ASSIGNED TASK:
Could you write out the records below exactly as they appear, leaving out any pictures?

Itemized modification records:
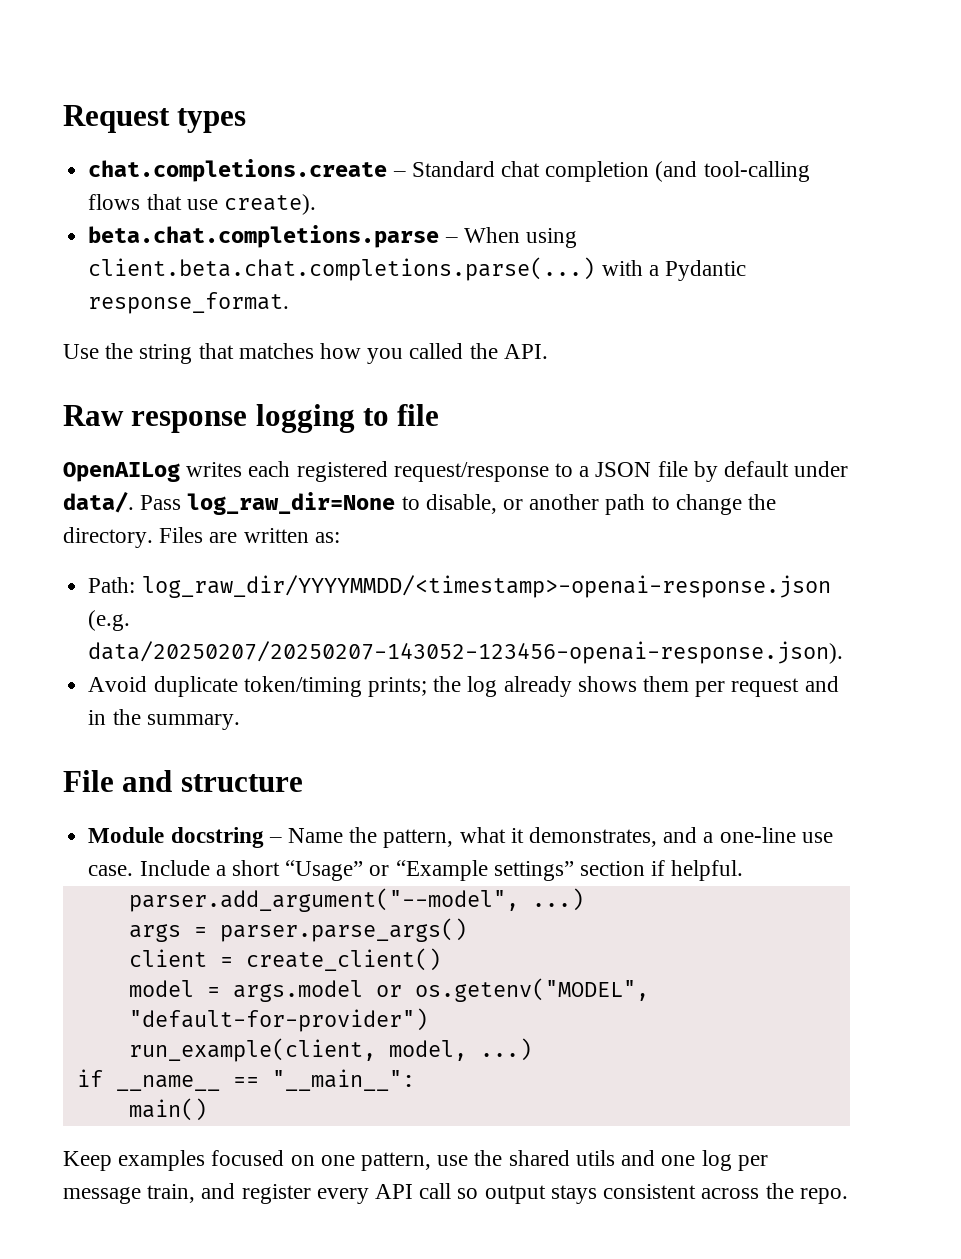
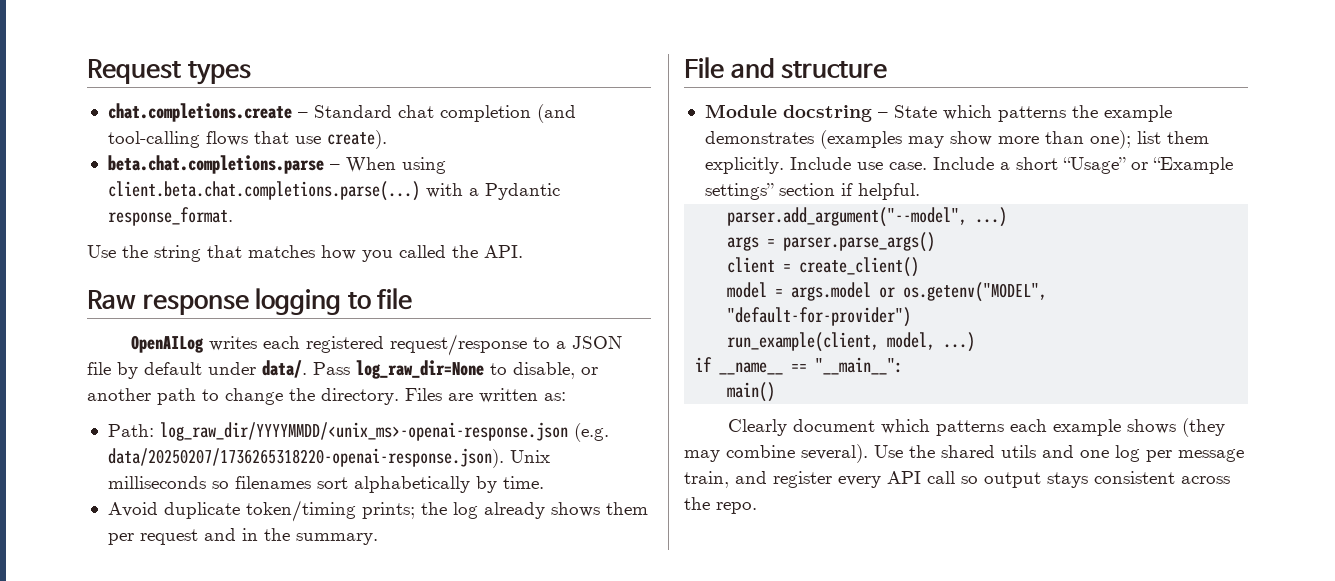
- Path: log_raw_dir/YYYYMMDD/<timestamp>-openai-response.json (e.g. data/20250207/20250207-143052-123456-openai-response.json).
+ Path: log_raw_dir/YYYYMMDD/<unix_ms>-openai-response.json (e.g. data/20250207/1736265318220-openai-response.json). Unix milliseconds so filenames sort alphabetically by time.
- Module docstring – Name the pattern, what it demonstrates, and a one-line use case.
+ Module docstring – State which patterns the example demonstrates (examples may show more than one); list them explicitly. Include use case.
- Keep examples focused on one pattern, use the shared utils and one log per message train, and register every API call so output stays consistent across the repo.
+ Clearly document which patterns each example shows (they may combine several). Use the shared utils and one log per message train, and register every API call so output stays consistent across the repo.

RESULT BELOW:
- Path: log_raw_dir/YYYYMMDD/<timestamp>-openai-response.json (e.g. data/20250207/20250207-143052-123456-openai-response.json).
+ Path: log_raw_dir/YYYYMMDD/<unix_ms>-openai-response.json (e.g. data/20250207/1736265318220-openai-response.json). Unix milliseconds so filenames sort alphabetically by time.
- Module docstring – Name the pattern, what it demonstrates, and a one-line use case.
+ Module docstring – State which patterns the example demonstrates (examples may show more than one); list them explicitly. Include use case.
- Keep examples focused on one pattern, use the shared utils and one log per message train, and register every API call so output stays consistent across the repo.
+ Clearly document which patterns each example shows (they may combine several). Use the shared utils and one log per message train, and register every API call so output stays consistent across the repo.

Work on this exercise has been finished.